EXTRACTED DATA ▸

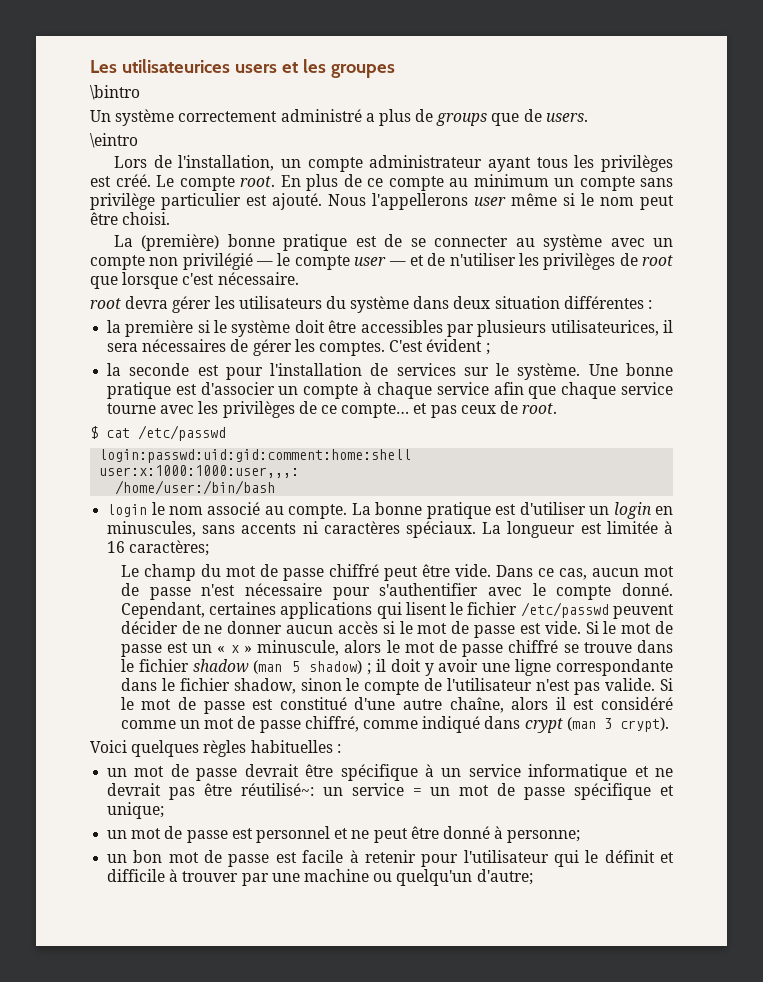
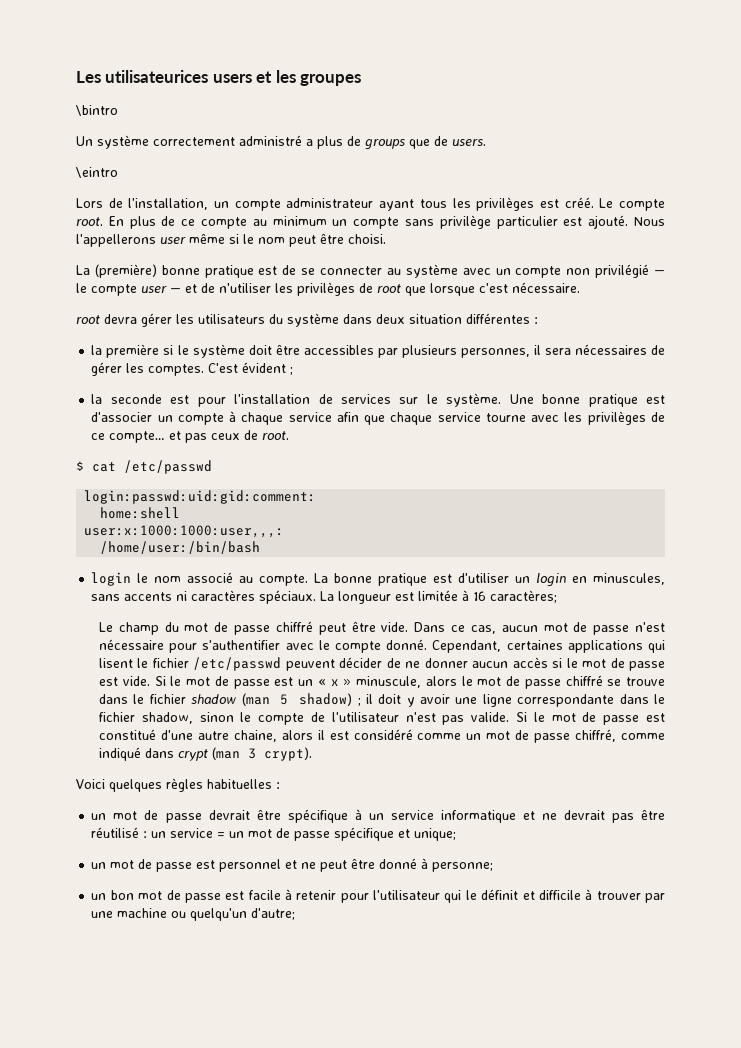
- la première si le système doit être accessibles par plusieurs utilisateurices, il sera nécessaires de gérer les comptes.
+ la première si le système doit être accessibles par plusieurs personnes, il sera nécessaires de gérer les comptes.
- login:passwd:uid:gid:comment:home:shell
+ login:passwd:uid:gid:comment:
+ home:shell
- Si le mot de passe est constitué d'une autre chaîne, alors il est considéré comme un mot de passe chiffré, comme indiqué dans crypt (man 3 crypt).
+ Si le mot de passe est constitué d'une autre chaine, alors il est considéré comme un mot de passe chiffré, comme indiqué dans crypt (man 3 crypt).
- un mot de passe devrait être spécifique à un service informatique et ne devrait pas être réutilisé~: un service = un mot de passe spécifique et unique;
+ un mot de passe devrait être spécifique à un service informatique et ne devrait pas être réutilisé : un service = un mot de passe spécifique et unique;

AIM OF THE TASK ▸ Look through the listing above. Pick out each line with "réutilisé" and copy it.

THE COMPLETED TASK ▸
- un mot de passe devrait être spécifique à un service informatique et ne devrait pas être réutilisé~: un service = un mot de passe spécifique et unique;
+ un mot de passe devrait être spécifique à un service informatique et ne devrait pas être réutilisé : un service = un mot de passe spécifique et unique;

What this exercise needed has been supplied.